TASK ITEM
Quote the material exactly from the line that contains "SKU 117-2-1 | Product Quantity: 14 -> 28" through its last line. Any pictures are to be left out.
▼▼▼
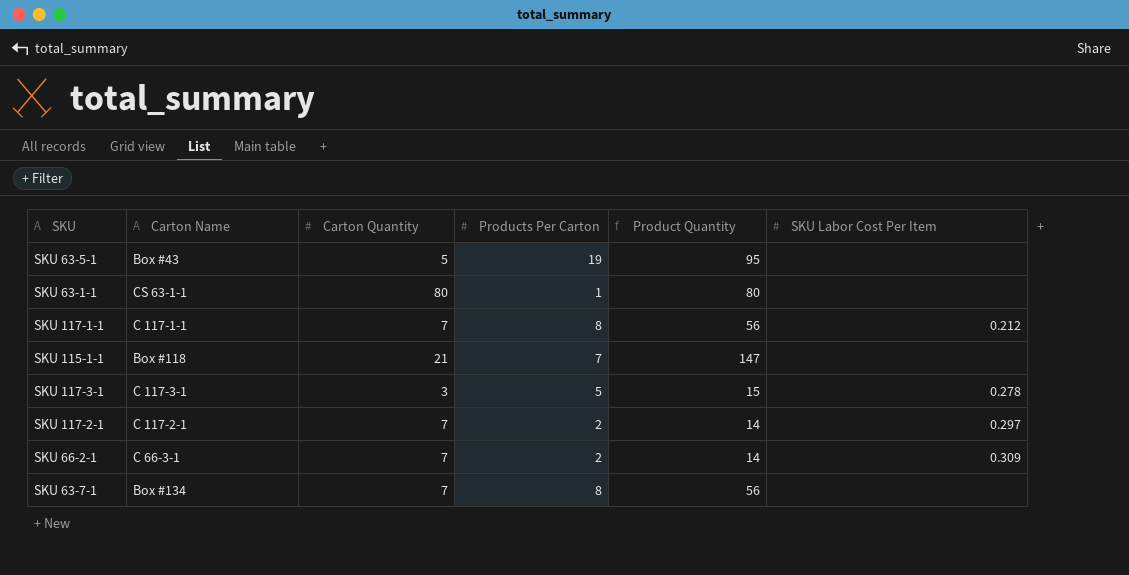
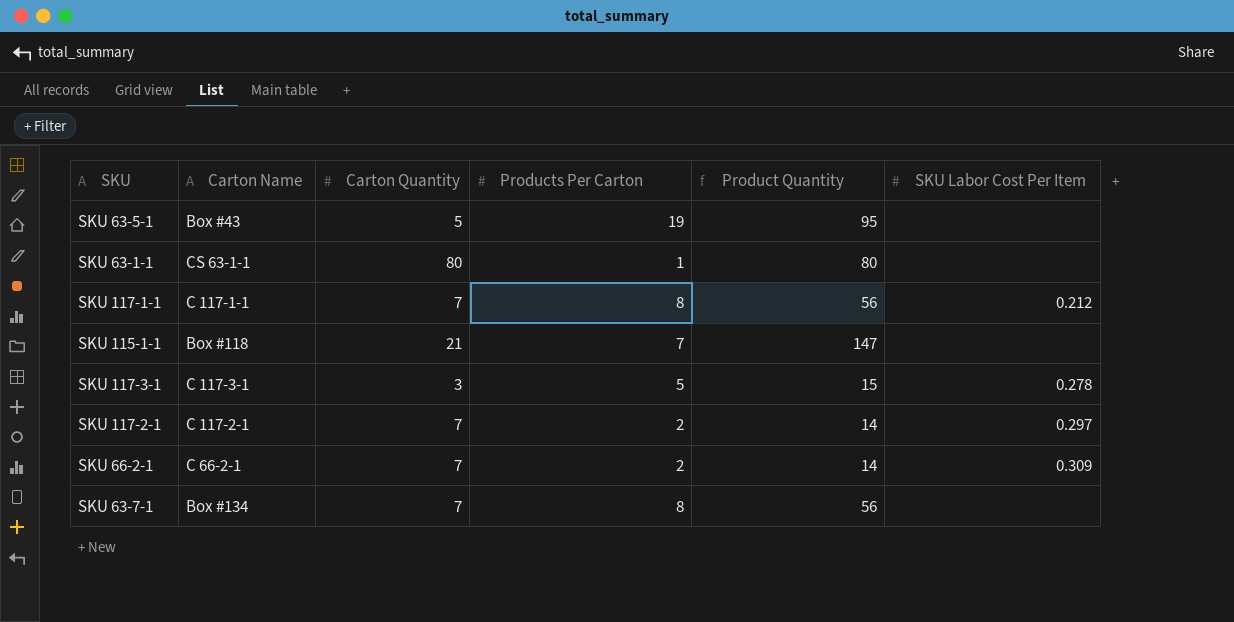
SKU 66-2-1 | Carton Name: C 66-3-1 -> C 66-2-1

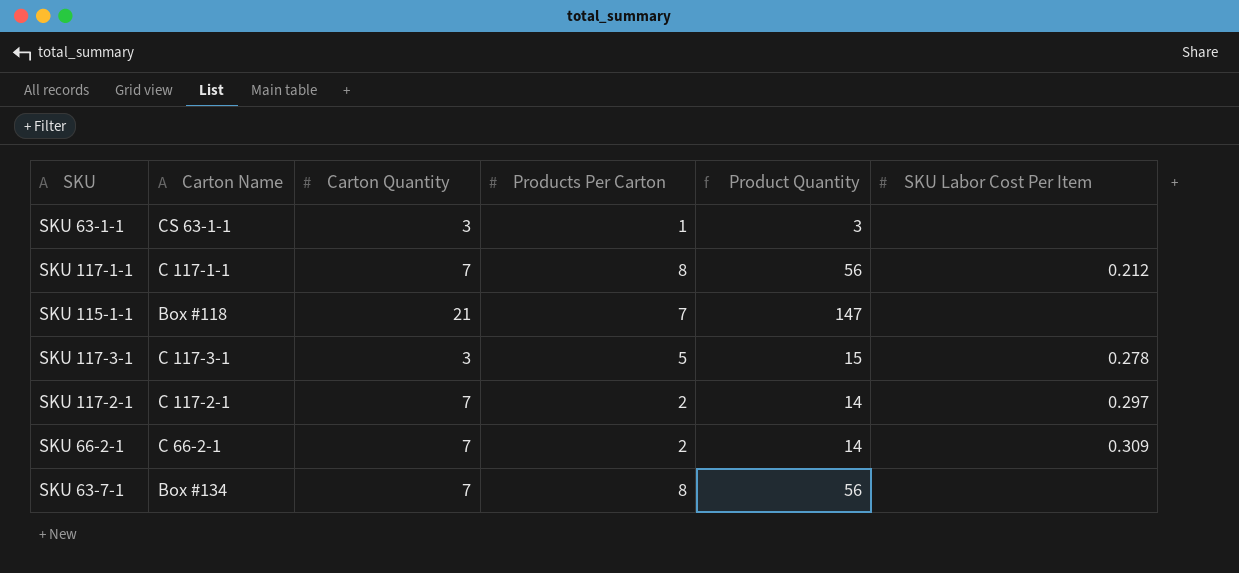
row SKU 63-5-1: Box #43 | 5 | 19 | 95 | none -> none
SKU 63-1-1 | Carton Quantity: 80 -> 3
SKU 63-1-1 | Product Quantity: 80 -> 3

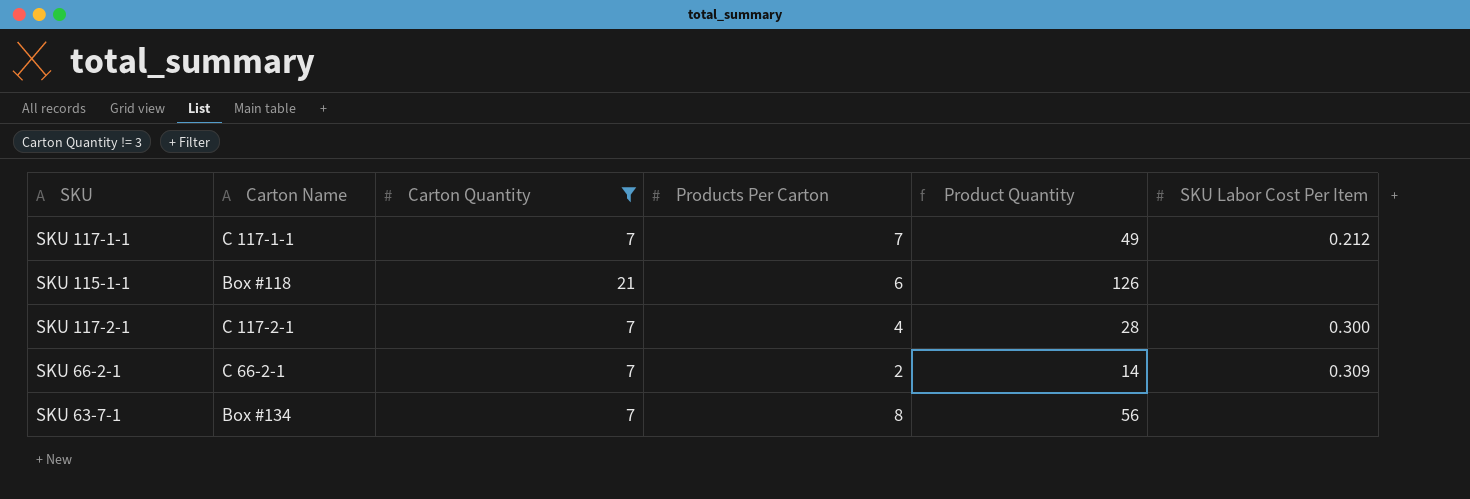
filter: none -> Carton Quantity != 3
SKU 117-1-1 | Products Per Carton: 8 -> 7
SKU 117-1-1 | Product Quantity: 56 -> 49
SKU 115-1-1 | Products Per Carton: 7 -> 6
SKU 115-1-1 | Product Quantity: 147 -> 126
SKU 117-2-1 | Products Per Carton: 2 -> 4
SKU 117-2-1 | Product Quantity: 14 -> 28
SKU 117-2-1 | SKU Labor Cost Per Item: 0.297 -> 0.300

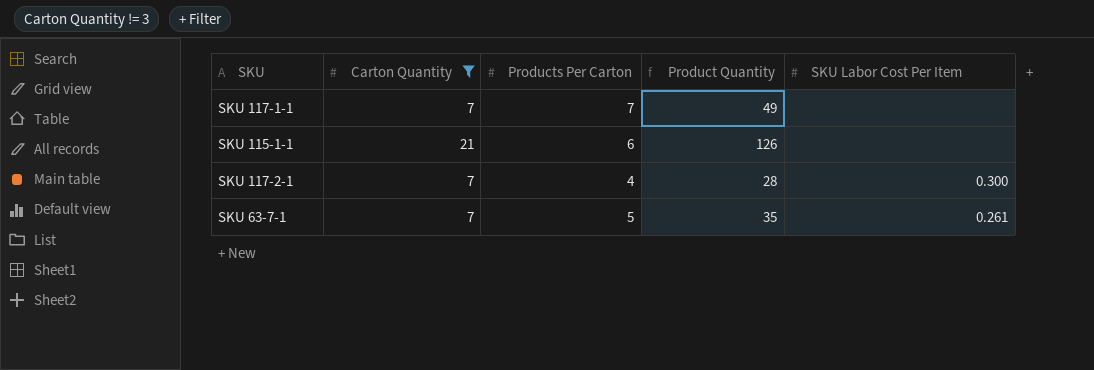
column Carton Name | position: 2 -> none
row SKU 66-2-1: C 66-2-1 | 7 | 2 | 14 | 0.309 -> none
SKU 117-1-1 | SKU Labor Cost Per Item: 0.212 -> none
SKU 63-7-1 | Products Per Carton: 8 -> 5
SKU 63-7-1 | Product Quantity: 56 -> 35
SKU 63-7-1 | SKU Labor Cost Per Item: none -> 0.261

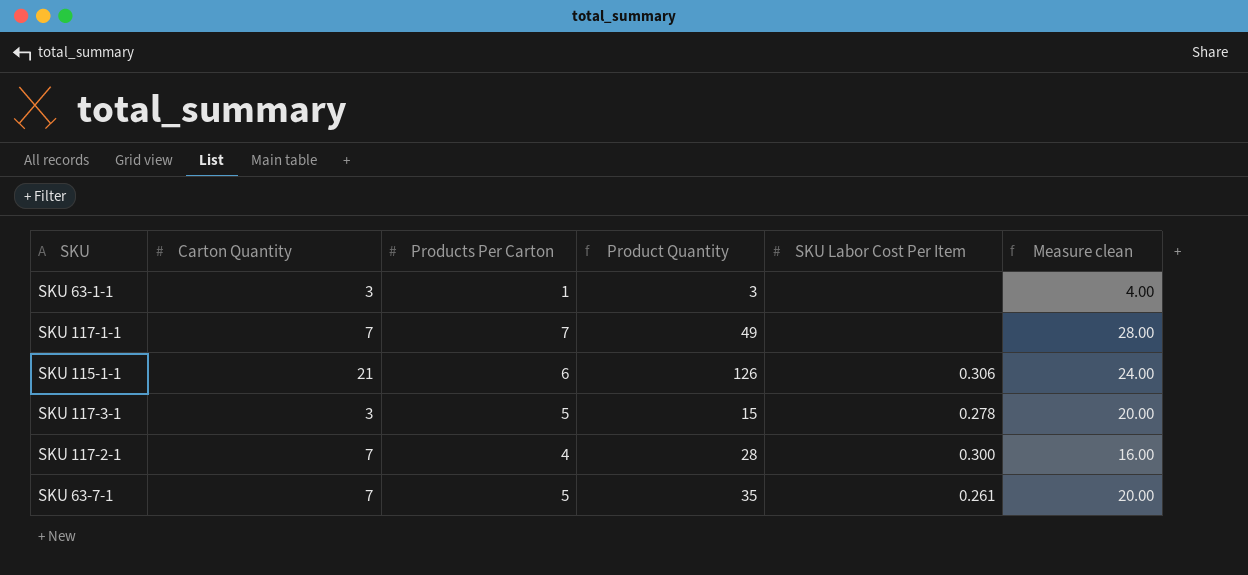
filter: Carton Quantity != 3 -> none
column Measure clean | formula: none -> [Products Per Carton] * 4
SKU 115-1-1 | SKU Labor Cost Per Item: none -> 0.306

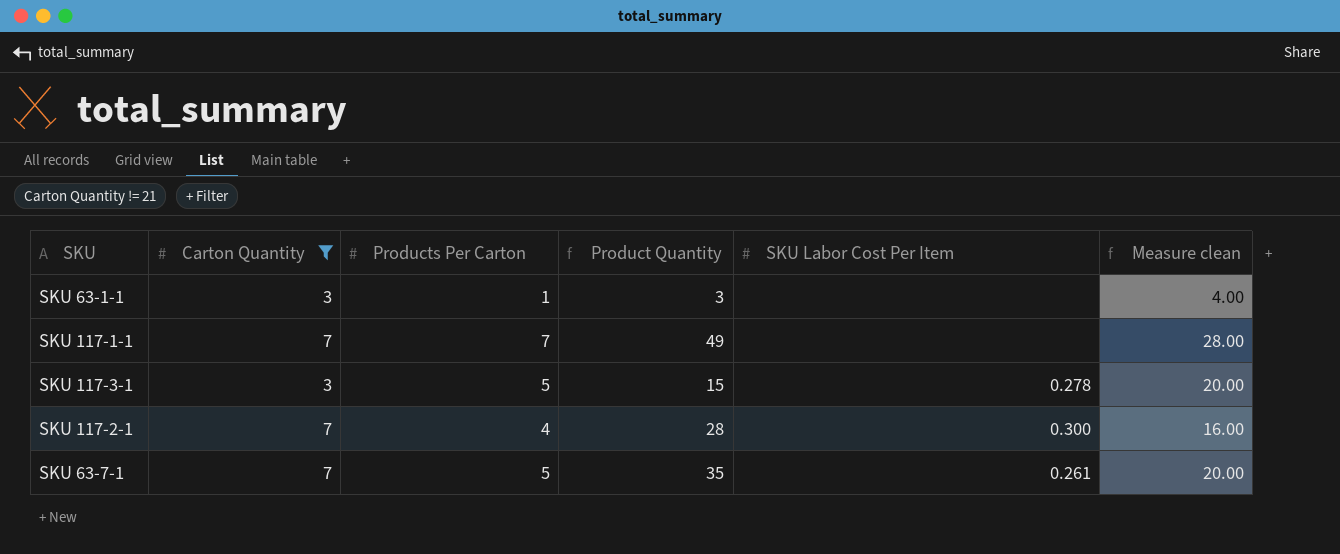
filter: none -> Carton Quantity != 21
▲▲▲
PROBLEM SOLUTION
SKU 117-2-1 | Product Quantity: 14 -> 28
SKU 117-2-1 | SKU Labor Cost Per Item: 0.297 -> 0.300

column Carton Name | position: 2 -> none
row SKU 66-2-1: C 66-2-1 | 7 | 2 | 14 | 0.309 -> none
SKU 117-1-1 | SKU Labor Cost Per Item: 0.212 -> none
SKU 63-7-1 | Products Per Carton: 8 -> 5
SKU 63-7-1 | Product Quantity: 56 -> 35
SKU 63-7-1 | SKU Labor Cost Per Item: none -> 0.261

filter: Carton Quantity != 3 -> none
column Measure clean | formula: none -> [Products Per Carton] * 4
SKU 115-1-1 | SKU Labor Cost Per Item: none -> 0.306

filter: none -> Carton Quantity != 21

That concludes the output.